The LINE-1 methylation of all 129 patients was measured on a 0–100 scale (mean 63.3; median 63.7, standard deviation 7.1), LINE-1 hypomethylation was more common in patients aged 65 years and above (61.7%±7.6% vs. 64.6±6.4, p=0.019) and those with post-therapeutic recurrence (61.7±7.4 vs 64.3±6.7, p=0.041). Considering risk adjustment, LINE-1 hypomethylation was found to be an independent risk factor of post-therapeutic recurrence (Adjusted OR=14.1, p=0.012). Kaplan-Meier analysis indicated that patients in the low methylation group had shorter period of disease free survival (p=0.01). In a stratified analysis that included 48 patients with post-therapeutic recurrence, it was found that those who experienced shorter period of disease free survival (≦6 months) appeared to have lower LINE-1 methylation levels than patients who reported of recurrence after 6 months (56.68±15.75 vs. 63.55±7.57, p=0.041)
Citation: Lou Y-T, Chen C-W, Fan Y-C, Chang W-C, Lu C-Y, Wu I-C, et al. (2015) LINE-1 Methylation Status Correlates Significantly to Post-Therapeutic Recurrence in Stage III Colon Cancer Patients Receiving FOLFOX-4 Adjuvant Chemotherapy. PLoS ONE 10(4): e0123973. https://doi.org/10.1371/journal.pone.0123973
Academic Editor: John Souglakos, University of Crete, GREECE
Received: October 7, 2014; Accepted: February 24, 2015; Published: April 28, 2015
Copyright: © 2015 Lou et al. This is an open access article distributed under the terms of the Creative Commons Attribution License, which permits unrestricted use, distribution, and reproduction in any medium, provided the original author and source are credited
Data Availability: All relevant data are within the paper and its Supporting Information files.

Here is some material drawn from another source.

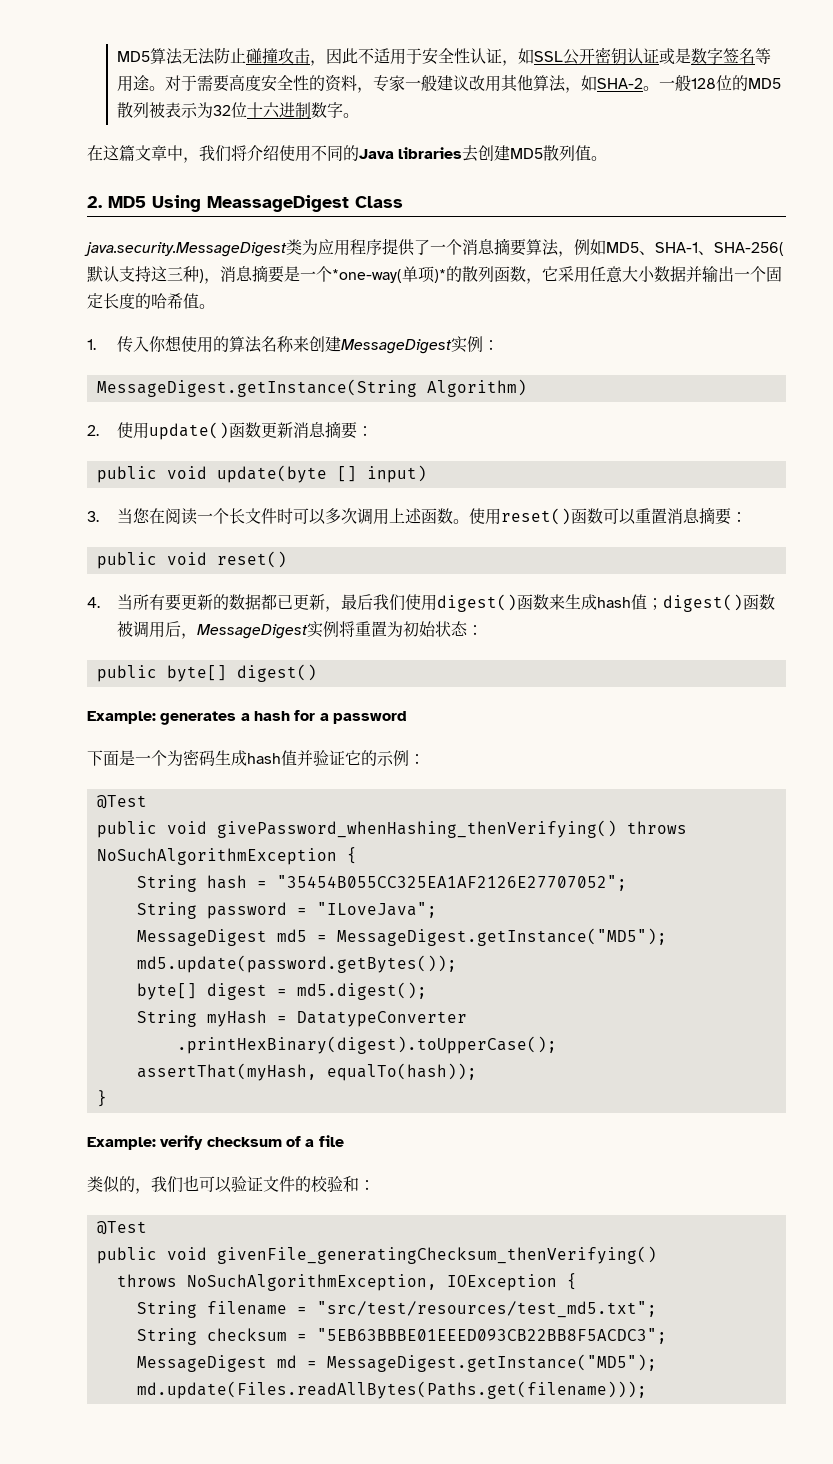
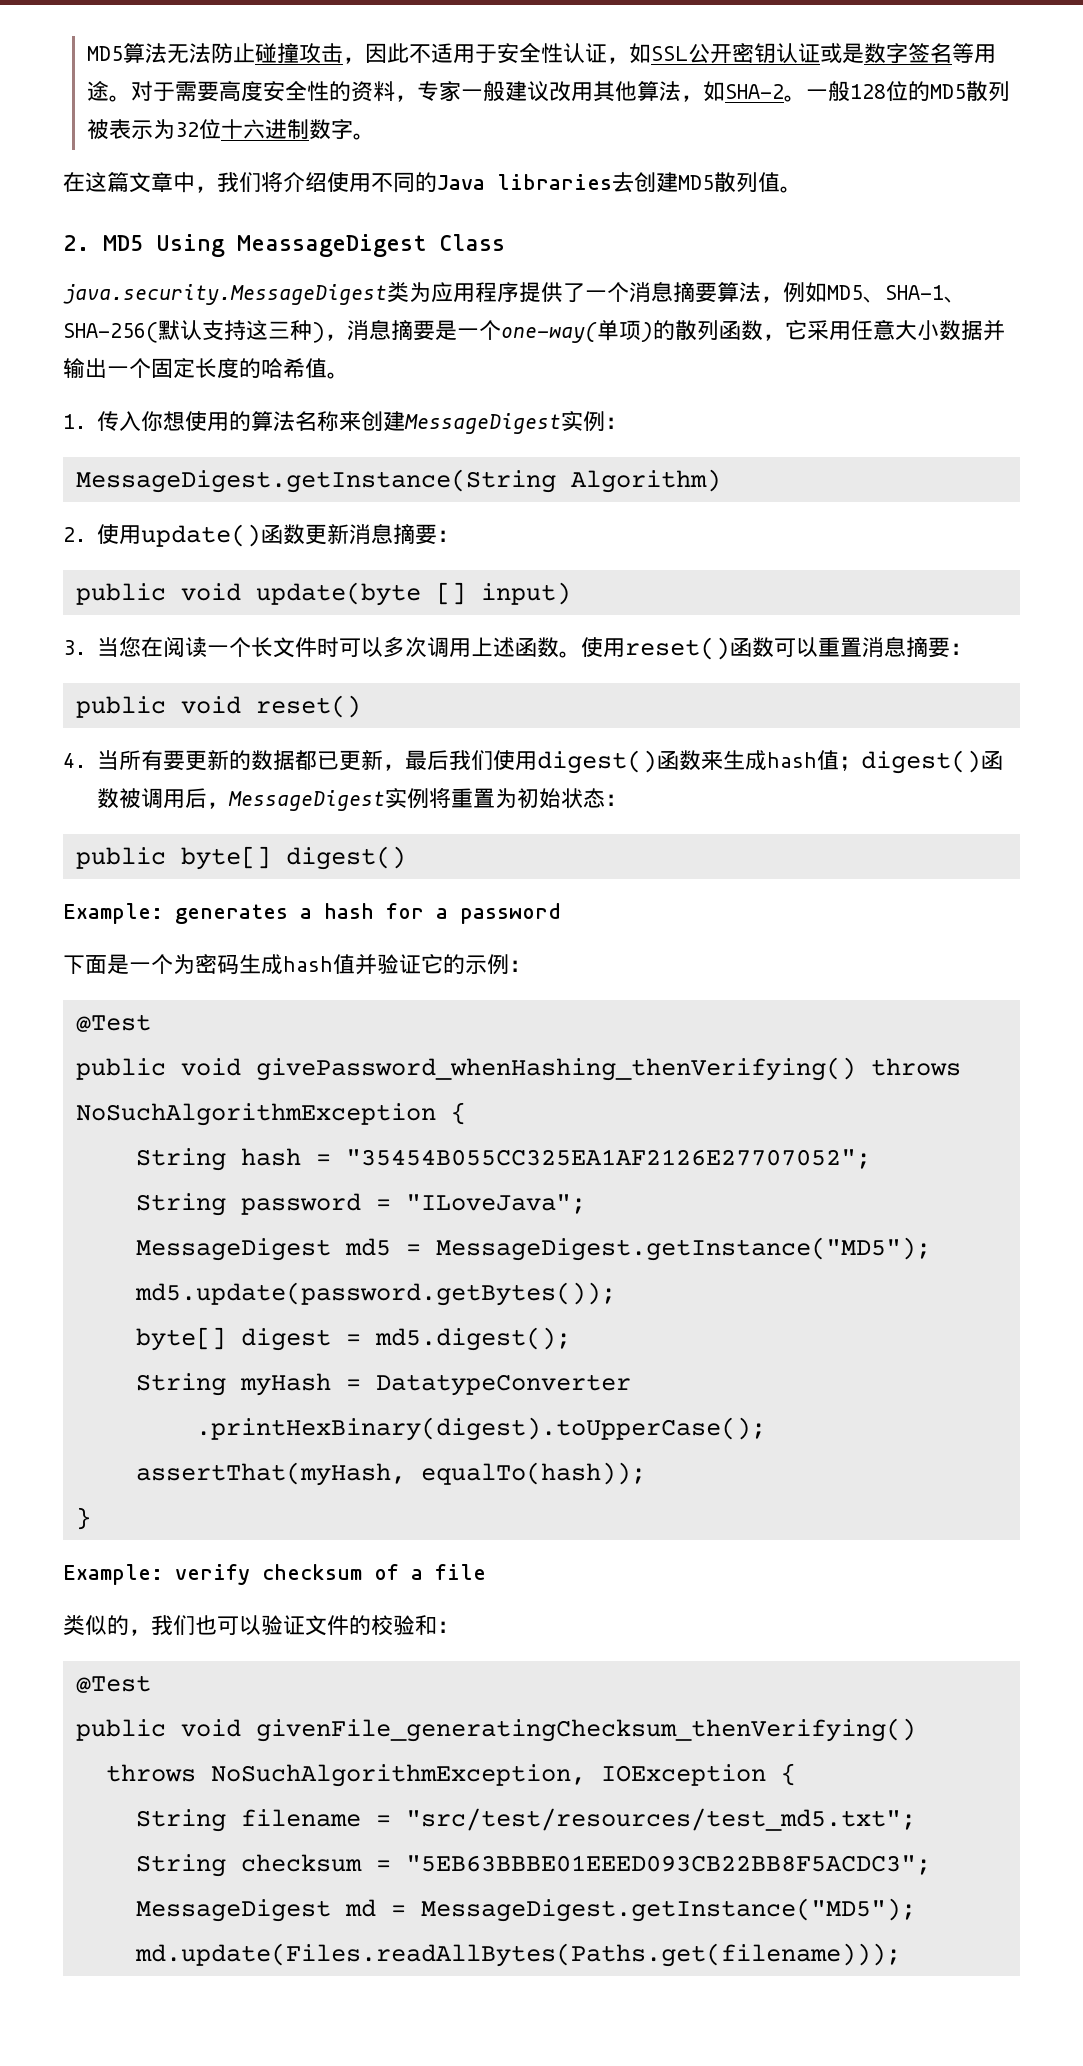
- java.security.MessageDigest类为应用程序提供了一个消息摘要算法，例如MD5、SHA-1、SHA-256(默认支持这三种)，消息摘要是一个*one-way(单项)*的散列函数，它采用任意大小数据并输出一个固定长度的哈希值。
+ java.security.MessageDigest类为应用程序提供了一个消息摘要算法，例如MD5、SHA-1、SHA-256(默认支持这三种)，消息摘要是一个one-way(单项)的散列函数，它采用任意大小数据并输出一个固定长度的哈希值。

Funding: This study was supported by Kaohsiung Medical University Research Foundation (KMU-1M-30), Center for Biomarkers and Biotech Drugs, Kaohsiung Medical University (KMU-TP103C03, KMU-TP103H11), and the Grant of Biosignature in Colorectal Cancers, Academia Sinica, Taiwan. CWC and JYW received the funding. The funders had no role in study design, data collection and analysis, decision to publish, or preparation of the manuscript.
Competing interests: The authors have declared that no competing interests exist.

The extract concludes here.